CULTURA

Rubén Juárez, un caso único en la historia del tango

Logró lo que nadie antes: tocar el bandoneón al mismo tiempo de cantar. Fue admirado no solo por los cultores del 2x4, sino también por los rockeros.

Cuando lo escuchó cantar, el Polaco Goyeneche dijo: “De acá a un año, este pibe va a dar mucho que hablar; dentro de dos, nos corta la cabeza a todos”. La gente iba a Caño 14 a escuchar a Anibal Troilo, pero cuando oía a ese veinteañero de pelo negro, voz grave y porte recio hacía caer sobre él un chaparrón de aplausos. Rubén Juárez era su nombre. No solo se ganó la admiración de todos por su talento innegable para cantar, sino por otra proeza que no pudo ser igualada por nadie en el tango: cantar y tocar el bandoneón al mismo tiempo.

Nació en Ballestero, provincia de Córdoba, el 5 de noviembre de 1947. En su infancia se escapaba de la casa para vender diarios en las esquinas, vocearlos en los tranvías y cantar con los amigos. Ese fue su primer público: pibes atorrantes como él que habían hecho de la calle su hogar.

Rubén Juárez dejó la escuela primaria a los 11 años para salir a recorrer el país tentando suerte como cantante. No fueron fáciles las cosas: tuvo que sobrevivir ejerciendo todo tipo de tareas, desde abrepuertas en hoteles de lujo, a lavacopas en cafés de extramuros. Mientras, aprovechaba cualquier oportunidad para cantar. A los 9 años integró la primera orquesta, en una embajada juvenil del Club Independiente. Hacía cualquier tipo de música.
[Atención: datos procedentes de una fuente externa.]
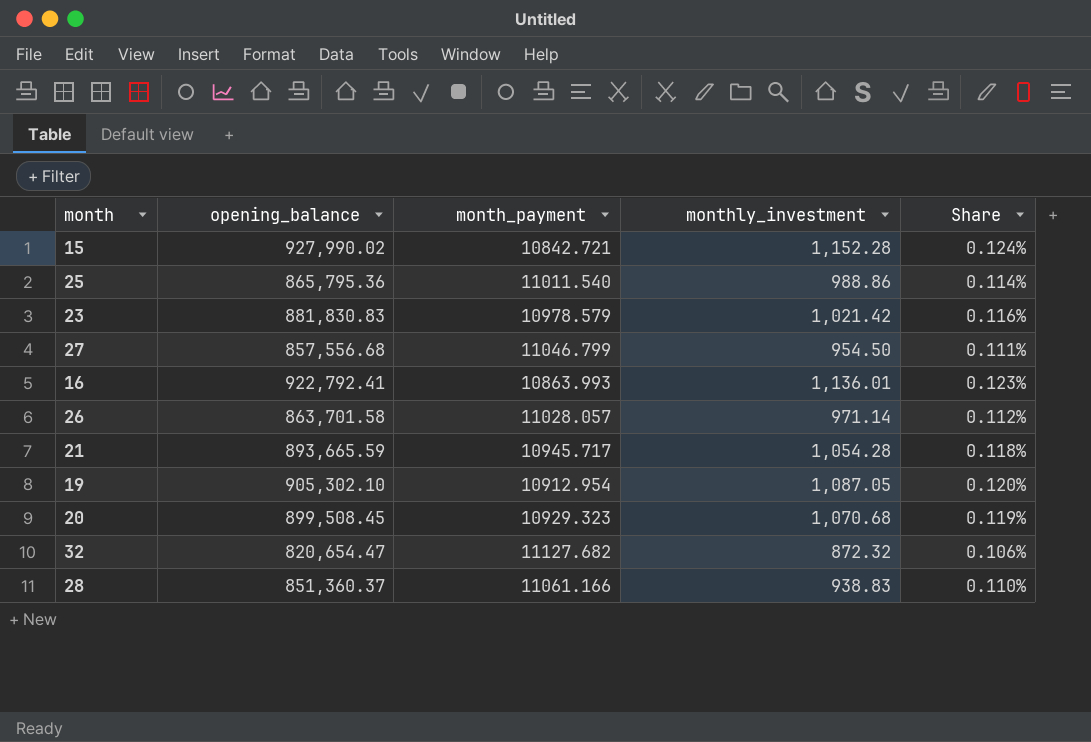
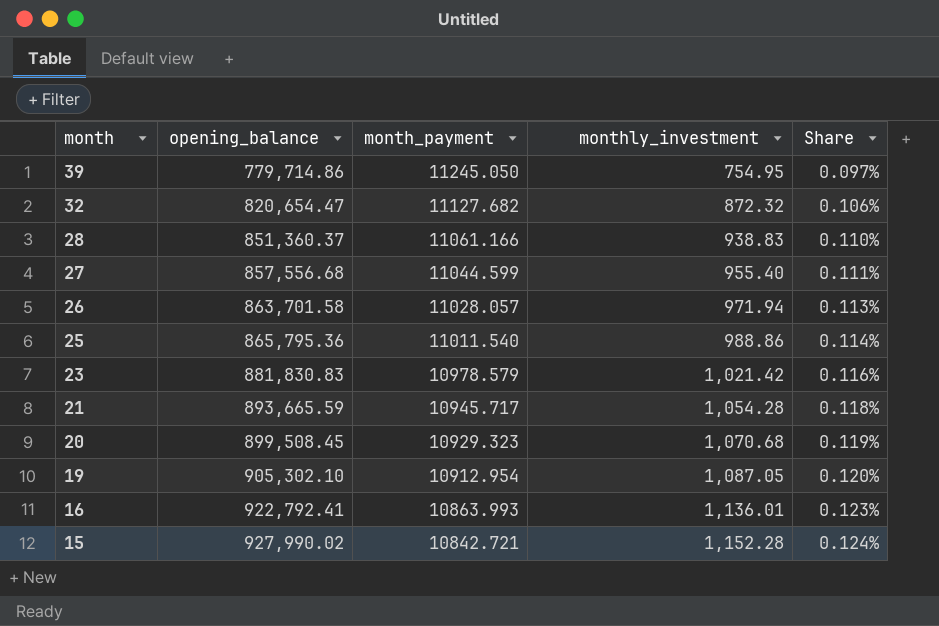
row order: none -> month descending
row 39: none -> 779,714.86 | 11245.050 | 754.95 | 0.097%
27 | month_payment: 11046.799 -> 11044.599
27 | monthly_investment: 954.50 -> 955.40
26 | monthly_investment: 971.14 -> 971.94
26 | Share: 0.112% -> 0.113%

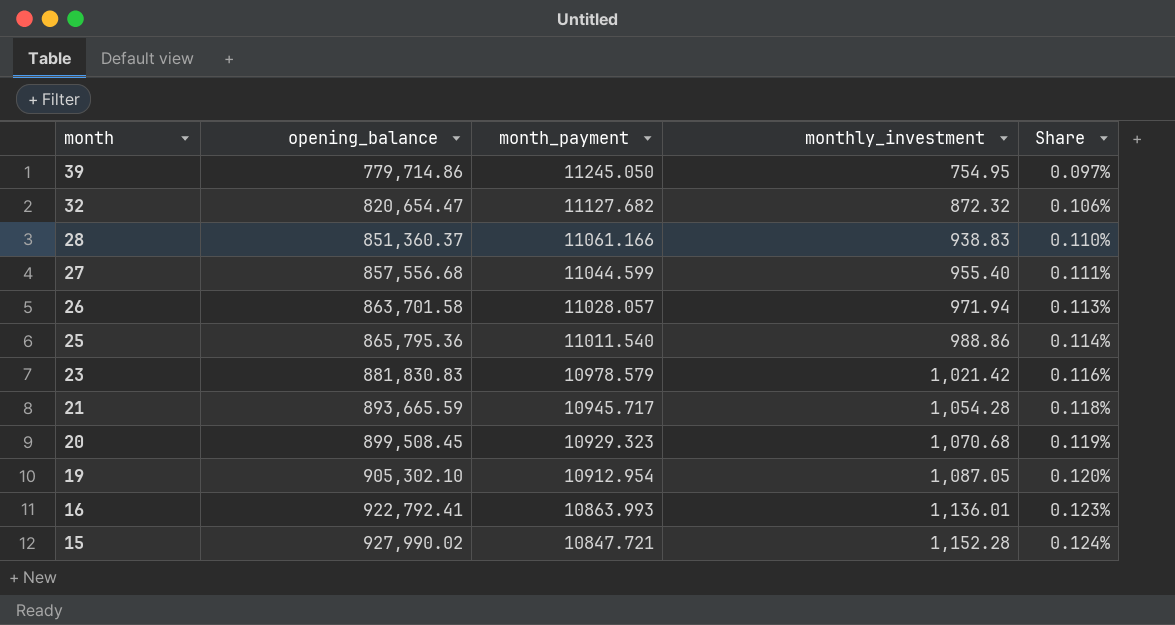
15 | month_payment: 10842.721 -> 10847.721

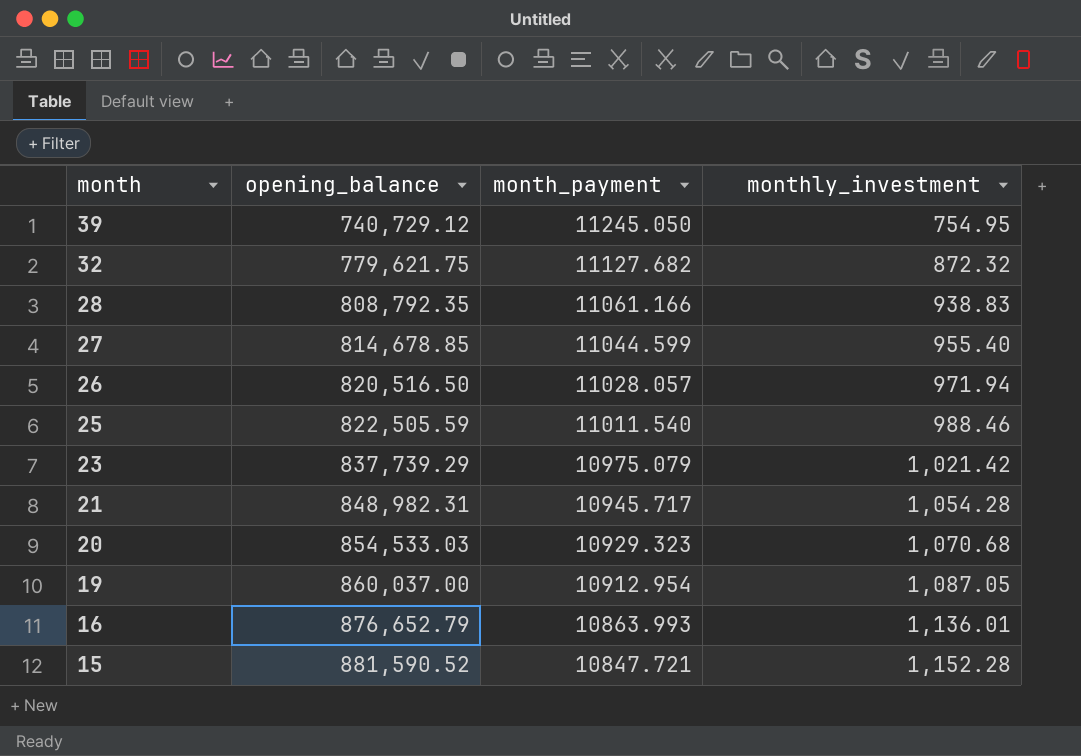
column Share | formula: [monthly_investment] / [opening_balance] -> none
39 | opening_balance: 779,714.86 -> 740,729.12
32 | opening_balance: 820,654.47 -> 779,621.75
28 | opening_balance: 851,360.37 -> 808,792.35
27 | opening_balance: 857,556.68 -> 814,678.85
26 | opening_balance: 863,701.58 -> 820,516.50
25 | opening_balance: 865,795.36 -> 822,505.59
25 | monthly_investment: 988.86 -> 988.46
23 | opening_balance: 881,830.83 -> 837,739.29
23 | month_payment: 10978.579 -> 10975.079
21 | opening_balance: 893,665.59 -> 848,982.31
20 | opening_balance: 899,508.45 -> 854,533.03
19 | opening_balance: 905,302.10 -> 860,037.00
16 | opening_balance: 922,792.41 -> 876,652.79
15 | opening_balance: 927,990.02 -> 881,590.52

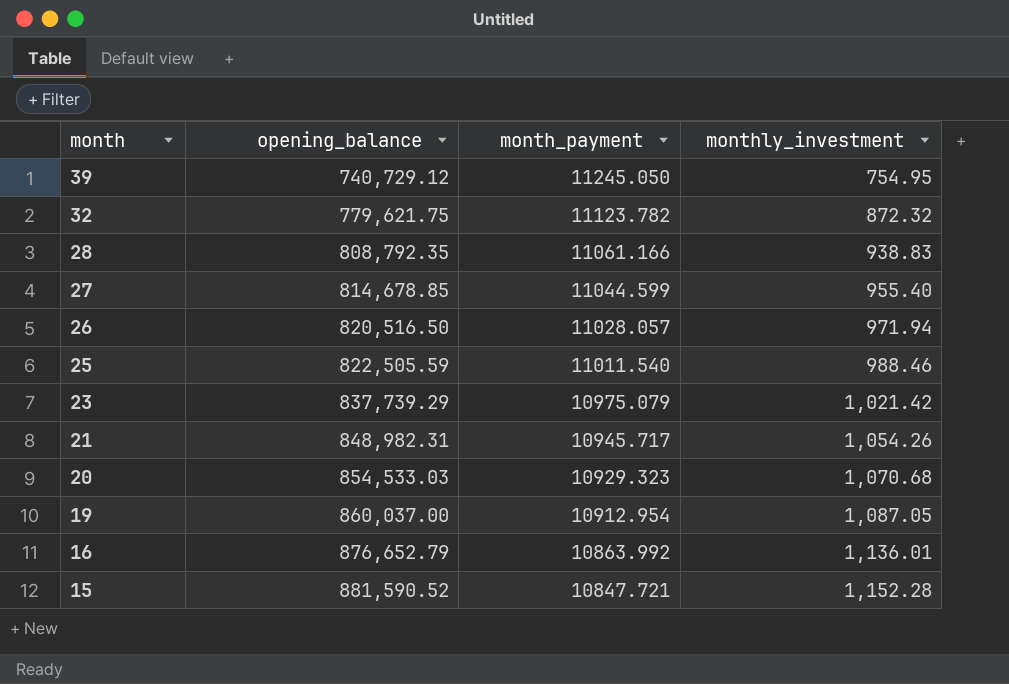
32 | month_payment: 11127.682 -> 11123.782
21 | monthly_investment: 1,054.28 -> 1,054.26
16 | month_payment: 10863.993 -> 10863.992

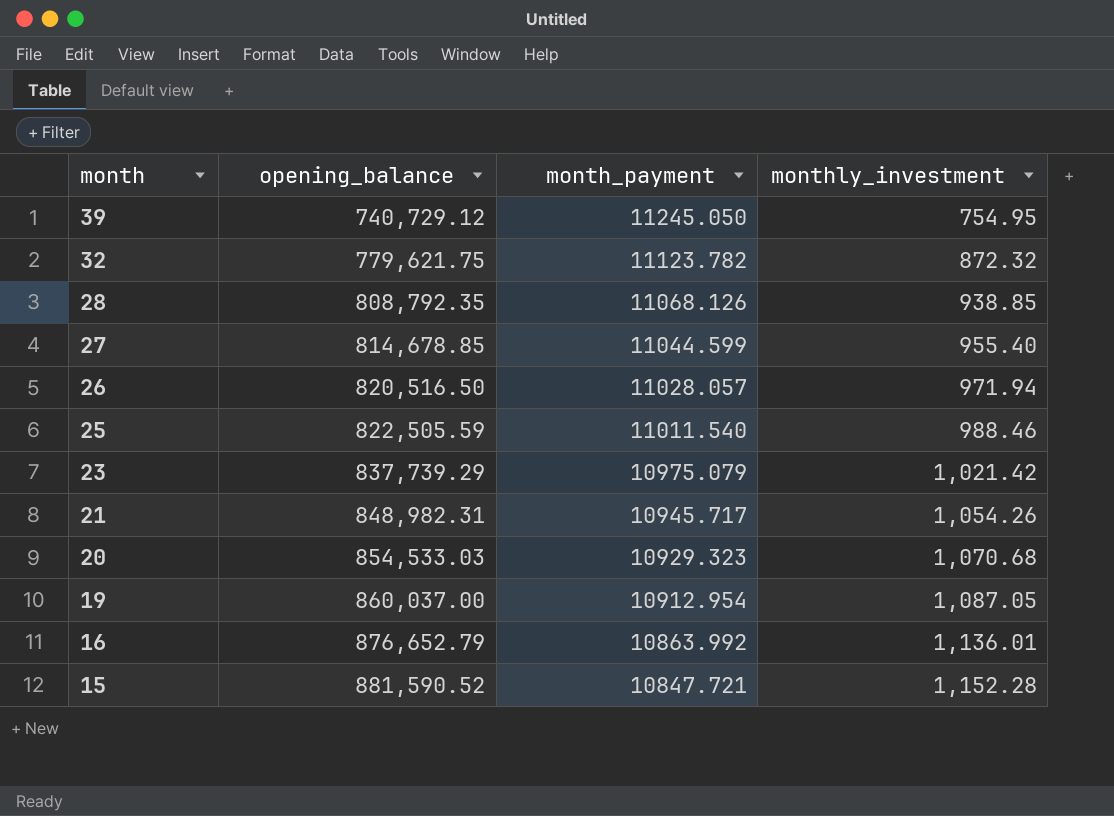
28 | month_payment: 11061.166 -> 11068.126
28 | monthly_investment: 938.83 -> 938.85

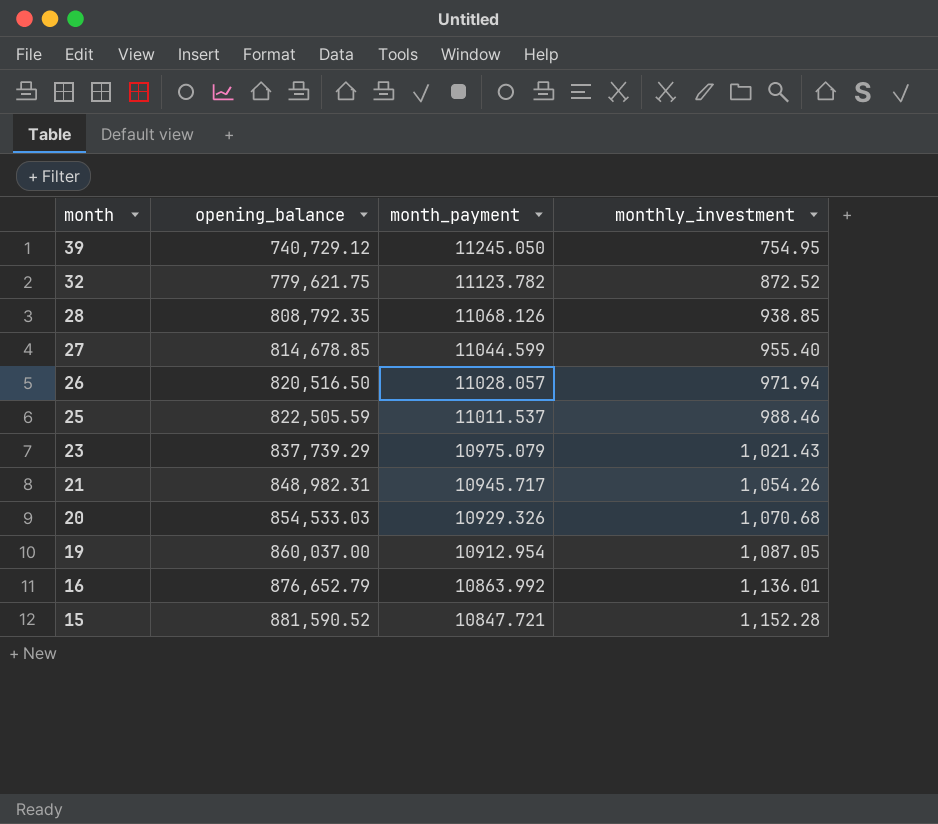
32 | monthly_investment: 872.32 -> 872.52
25 | month_payment: 11011.540 -> 11011.537
23 | monthly_investment: 1,021.42 -> 1,021.43
20 | month_payment: 10929.323 -> 10929.326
Aprendió a tocar la guitarra y formó un conjunto de lo que por entonces se llamaba “música beat”. Fue su madre la que lo reorientó musicalmente: “Ya que no quisiste estudiar, por lo menos cantá tangos”. Le hizo caso. A los 16 años había ahorrado dinero suficiente para comprarse un bandoneón y empezó a estudiar.

Su mayor admiración era Julio Sosa. Se propuso llenar ese hueco inmenso dejado por “El Varón del Tango”. Ese era su sueño mientras seguía trabajando en lo que fuera: cadete en una fábrica, secretario en una oficina, cobrador, vendedor de libros, canillita en Sarandí. Este último oficio quedaría grabado en su alma. El primer disco simple que grabó tenía como tema principal Para vos, canilla. Todos los derechos de autor de aquella canción, que vendió miles de ejemplares, los donó para el gremio de vendedores de diarios. “Ellos me llevaron a los canales de televisión y son fanáticos míos. Me invitan a todas sus fiestas”, decía. Y lo que pasa es que el tango mismo es hermoso, porque los evoca debidamente: “Manos laburantes moldearon tu arcilla / mezcla milagrera de obrero y gorrión / quien nace diarero morirá canilla / cumpliendo en su vida la ley del pregón”, reza la letra.

El bandoneón blanco

En Teodelina, provincia de Santa Fe, un empresario lo invitó a grabar un disco. Así pudo llegar a los locales de la noche porteña. En uno de ellos lo oyó Anibal Troilo, quien, después de escucharlo cantar, con los ojos brillosos y un nudo en la garganta que apenas le permitía un sordo balbuceo, le pidió que cantara con su maravillosa orquesta.

“No pude porque yo tenía contrato con la grabadora como solista. Pero me sirvió para actuar en Caño 14, pues Pichuco se ofreció para ser mi padrino artístico, un verdadero honor”, contaba. Cada vez que la orquesta de Troilo se quedaba sin el Polaco Goyeneche, Juárez suplía esa ausencia con creces. A veces, Troilo se inspiraba y le decía “¿Querés hacer un tanguito, pibe?”; para Juárez era como tocar con las manos el cielo del tango. “Te juro, la primera vez que me invitó, cuando terminé me fui al camarín y me puse a llorar como un loco. Cuando canto con él siento que me tiemblan las piernas, no sé cómo explicarlo”, decía.